(Change detection outputs)

•••

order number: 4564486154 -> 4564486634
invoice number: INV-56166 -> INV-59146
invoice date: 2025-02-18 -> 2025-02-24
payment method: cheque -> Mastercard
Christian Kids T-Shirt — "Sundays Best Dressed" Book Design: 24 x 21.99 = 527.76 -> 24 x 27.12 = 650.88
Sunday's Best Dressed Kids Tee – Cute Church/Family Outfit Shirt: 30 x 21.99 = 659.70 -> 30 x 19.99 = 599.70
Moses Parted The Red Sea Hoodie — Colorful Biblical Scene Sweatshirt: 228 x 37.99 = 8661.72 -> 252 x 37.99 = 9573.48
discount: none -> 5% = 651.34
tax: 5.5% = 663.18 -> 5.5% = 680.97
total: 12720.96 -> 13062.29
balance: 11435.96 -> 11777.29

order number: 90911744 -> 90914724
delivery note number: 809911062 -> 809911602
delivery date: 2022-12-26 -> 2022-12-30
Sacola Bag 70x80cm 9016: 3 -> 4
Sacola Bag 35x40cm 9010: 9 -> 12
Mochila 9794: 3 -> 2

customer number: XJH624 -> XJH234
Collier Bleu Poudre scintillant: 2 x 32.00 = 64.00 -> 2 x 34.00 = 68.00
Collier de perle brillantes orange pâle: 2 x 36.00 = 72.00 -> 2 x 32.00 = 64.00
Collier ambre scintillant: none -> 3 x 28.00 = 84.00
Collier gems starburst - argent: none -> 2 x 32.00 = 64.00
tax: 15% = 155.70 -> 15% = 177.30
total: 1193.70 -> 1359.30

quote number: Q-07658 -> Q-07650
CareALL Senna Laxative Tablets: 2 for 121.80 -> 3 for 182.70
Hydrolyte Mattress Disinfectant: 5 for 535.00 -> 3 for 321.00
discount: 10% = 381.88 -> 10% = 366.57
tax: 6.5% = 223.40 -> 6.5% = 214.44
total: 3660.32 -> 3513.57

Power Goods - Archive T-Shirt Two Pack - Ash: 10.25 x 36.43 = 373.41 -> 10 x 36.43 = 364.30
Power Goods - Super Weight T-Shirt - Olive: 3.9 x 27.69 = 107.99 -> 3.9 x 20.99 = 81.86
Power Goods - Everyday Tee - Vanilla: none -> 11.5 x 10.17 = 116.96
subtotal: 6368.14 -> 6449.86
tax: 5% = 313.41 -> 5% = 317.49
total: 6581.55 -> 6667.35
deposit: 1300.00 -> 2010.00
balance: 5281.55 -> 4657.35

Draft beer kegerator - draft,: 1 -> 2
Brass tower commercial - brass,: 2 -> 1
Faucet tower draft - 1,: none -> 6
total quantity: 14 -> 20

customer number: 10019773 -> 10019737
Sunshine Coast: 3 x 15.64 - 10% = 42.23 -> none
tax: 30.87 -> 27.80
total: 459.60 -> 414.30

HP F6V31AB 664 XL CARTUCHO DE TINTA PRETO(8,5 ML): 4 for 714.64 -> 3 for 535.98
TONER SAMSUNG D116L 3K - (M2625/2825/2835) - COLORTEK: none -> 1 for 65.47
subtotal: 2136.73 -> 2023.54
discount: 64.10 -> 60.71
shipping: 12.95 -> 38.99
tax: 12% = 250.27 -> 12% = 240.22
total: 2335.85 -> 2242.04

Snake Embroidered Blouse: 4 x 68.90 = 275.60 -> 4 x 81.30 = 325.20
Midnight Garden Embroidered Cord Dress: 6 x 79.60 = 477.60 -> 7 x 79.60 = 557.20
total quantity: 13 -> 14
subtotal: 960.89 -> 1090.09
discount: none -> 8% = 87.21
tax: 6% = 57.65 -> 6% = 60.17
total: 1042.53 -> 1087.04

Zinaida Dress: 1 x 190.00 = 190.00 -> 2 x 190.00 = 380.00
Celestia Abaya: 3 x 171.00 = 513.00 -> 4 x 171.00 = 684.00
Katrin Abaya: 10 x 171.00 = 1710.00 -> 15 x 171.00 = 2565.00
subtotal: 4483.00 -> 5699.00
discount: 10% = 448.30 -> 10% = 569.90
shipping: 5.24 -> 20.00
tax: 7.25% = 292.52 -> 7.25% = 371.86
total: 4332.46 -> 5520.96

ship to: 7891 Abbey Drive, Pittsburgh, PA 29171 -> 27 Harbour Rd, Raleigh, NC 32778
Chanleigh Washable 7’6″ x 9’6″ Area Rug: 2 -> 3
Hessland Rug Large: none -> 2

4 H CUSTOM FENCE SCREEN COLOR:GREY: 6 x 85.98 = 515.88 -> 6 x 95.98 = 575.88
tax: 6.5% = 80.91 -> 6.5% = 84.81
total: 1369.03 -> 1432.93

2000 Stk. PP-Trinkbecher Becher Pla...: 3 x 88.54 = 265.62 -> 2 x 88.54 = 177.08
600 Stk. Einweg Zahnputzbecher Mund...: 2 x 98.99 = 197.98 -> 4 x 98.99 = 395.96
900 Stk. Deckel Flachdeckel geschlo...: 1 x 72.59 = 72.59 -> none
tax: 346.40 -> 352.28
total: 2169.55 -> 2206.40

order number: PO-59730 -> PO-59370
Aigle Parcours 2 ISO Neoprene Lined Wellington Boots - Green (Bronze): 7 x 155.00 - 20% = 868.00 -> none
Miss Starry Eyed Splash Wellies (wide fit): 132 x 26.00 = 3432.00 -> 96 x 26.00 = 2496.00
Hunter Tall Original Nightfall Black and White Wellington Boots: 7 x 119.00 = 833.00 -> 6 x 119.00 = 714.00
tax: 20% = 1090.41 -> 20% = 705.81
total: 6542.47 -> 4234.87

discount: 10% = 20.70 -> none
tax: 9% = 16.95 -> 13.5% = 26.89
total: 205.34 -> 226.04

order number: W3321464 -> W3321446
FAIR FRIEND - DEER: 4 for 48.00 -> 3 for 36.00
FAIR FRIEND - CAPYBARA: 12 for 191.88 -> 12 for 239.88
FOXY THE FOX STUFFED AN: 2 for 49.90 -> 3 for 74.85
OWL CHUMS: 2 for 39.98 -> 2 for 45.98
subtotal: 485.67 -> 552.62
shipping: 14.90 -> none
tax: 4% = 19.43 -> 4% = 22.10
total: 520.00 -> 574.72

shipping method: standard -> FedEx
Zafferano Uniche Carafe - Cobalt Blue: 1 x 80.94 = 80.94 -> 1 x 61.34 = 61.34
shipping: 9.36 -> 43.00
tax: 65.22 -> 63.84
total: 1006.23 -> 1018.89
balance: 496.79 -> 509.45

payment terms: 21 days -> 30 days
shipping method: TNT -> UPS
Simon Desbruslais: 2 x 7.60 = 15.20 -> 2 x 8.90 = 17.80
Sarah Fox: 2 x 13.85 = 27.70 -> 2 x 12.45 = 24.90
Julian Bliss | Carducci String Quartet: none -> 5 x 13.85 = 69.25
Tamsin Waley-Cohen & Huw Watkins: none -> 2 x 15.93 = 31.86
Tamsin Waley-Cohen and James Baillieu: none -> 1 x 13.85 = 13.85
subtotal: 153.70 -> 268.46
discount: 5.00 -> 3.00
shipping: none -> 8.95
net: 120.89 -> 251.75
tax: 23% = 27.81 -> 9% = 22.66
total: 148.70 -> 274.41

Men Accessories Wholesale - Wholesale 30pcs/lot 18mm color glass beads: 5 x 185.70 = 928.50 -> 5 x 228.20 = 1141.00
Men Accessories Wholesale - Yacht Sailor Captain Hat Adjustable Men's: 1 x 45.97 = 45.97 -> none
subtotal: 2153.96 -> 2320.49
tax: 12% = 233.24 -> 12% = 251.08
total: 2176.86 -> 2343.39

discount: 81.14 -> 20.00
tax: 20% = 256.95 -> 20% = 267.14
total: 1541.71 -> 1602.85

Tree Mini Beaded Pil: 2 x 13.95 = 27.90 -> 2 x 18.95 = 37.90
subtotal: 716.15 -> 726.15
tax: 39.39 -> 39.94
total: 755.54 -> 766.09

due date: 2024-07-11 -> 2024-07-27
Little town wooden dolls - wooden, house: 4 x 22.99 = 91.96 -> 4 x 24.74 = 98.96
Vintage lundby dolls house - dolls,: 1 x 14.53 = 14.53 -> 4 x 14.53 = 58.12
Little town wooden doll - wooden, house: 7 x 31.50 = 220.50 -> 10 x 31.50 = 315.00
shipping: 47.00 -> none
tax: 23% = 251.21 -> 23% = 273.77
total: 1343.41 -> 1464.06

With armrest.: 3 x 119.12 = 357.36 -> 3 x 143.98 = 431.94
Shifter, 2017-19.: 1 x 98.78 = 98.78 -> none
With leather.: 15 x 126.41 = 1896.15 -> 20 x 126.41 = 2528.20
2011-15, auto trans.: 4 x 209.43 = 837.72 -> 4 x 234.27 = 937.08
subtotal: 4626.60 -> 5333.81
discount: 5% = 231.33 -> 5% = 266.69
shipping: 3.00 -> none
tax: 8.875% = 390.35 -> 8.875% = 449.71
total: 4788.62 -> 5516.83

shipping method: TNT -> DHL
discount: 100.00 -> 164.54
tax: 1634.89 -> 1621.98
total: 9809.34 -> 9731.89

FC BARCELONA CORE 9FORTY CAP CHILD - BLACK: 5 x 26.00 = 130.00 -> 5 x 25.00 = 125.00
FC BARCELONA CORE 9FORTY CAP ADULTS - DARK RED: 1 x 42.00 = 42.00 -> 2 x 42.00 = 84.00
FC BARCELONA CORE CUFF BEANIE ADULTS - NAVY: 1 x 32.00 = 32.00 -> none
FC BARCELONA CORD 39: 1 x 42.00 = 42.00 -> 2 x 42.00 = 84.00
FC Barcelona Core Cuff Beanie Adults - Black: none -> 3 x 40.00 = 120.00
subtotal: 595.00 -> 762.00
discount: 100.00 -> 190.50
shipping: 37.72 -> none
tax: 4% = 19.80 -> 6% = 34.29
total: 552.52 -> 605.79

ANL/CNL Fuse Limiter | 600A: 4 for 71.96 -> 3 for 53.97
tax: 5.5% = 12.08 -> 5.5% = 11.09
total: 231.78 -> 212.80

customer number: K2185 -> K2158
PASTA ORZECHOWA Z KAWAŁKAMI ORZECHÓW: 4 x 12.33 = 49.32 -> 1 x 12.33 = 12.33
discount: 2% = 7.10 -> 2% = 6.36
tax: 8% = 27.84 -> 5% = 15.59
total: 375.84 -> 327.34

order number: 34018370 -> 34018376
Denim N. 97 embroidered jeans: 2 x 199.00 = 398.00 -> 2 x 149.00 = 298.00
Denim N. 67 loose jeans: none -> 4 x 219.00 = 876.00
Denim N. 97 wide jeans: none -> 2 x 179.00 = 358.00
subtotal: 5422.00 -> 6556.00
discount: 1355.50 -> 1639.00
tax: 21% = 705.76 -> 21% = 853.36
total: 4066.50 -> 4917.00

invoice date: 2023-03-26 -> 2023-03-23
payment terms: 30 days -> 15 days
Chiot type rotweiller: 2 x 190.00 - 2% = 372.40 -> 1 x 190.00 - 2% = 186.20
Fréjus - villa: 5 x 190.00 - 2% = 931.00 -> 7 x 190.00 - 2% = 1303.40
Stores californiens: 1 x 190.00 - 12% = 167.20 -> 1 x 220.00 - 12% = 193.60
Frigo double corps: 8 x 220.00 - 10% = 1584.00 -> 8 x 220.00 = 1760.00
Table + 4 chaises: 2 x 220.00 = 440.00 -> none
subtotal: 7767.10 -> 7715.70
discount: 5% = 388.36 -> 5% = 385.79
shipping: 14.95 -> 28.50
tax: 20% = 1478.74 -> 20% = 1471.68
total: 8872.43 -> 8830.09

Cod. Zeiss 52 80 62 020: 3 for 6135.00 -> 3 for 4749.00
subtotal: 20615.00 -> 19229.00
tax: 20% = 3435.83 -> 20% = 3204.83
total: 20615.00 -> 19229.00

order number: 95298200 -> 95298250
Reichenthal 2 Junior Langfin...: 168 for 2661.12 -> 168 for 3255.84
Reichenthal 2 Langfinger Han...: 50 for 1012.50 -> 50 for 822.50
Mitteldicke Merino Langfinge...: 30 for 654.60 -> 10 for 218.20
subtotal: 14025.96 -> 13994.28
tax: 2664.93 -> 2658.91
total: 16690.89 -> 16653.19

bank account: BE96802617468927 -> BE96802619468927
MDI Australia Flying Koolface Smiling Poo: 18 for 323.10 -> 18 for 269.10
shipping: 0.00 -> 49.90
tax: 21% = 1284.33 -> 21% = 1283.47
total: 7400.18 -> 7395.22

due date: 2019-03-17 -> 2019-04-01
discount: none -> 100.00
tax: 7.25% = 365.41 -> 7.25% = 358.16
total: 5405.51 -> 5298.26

•••

== GOAL OF THE EXERCISE ==
Reproduce the entries above exactly, but only the lines between the line holding "total: 8872.43 -> 8830.09" and the line holding "Reichenthal 2 Junior", inclusive.

== WRITTEN ANSWER ==
total: 8872.43 -> 8830.09

Cod. Zeiss 52 80 62 020: 3 for 6135.00 -> 3 for 4749.00
subtotal: 20615.00 -> 19229.00
tax: 20% = 3435.83 -> 20% = 3204.83
total: 20615.00 -> 19229.00

order number: 95298200 -> 95298250
Reichenthal 2 Junior Langfin...: 168 for 2661.12 -> 168 for 3255.84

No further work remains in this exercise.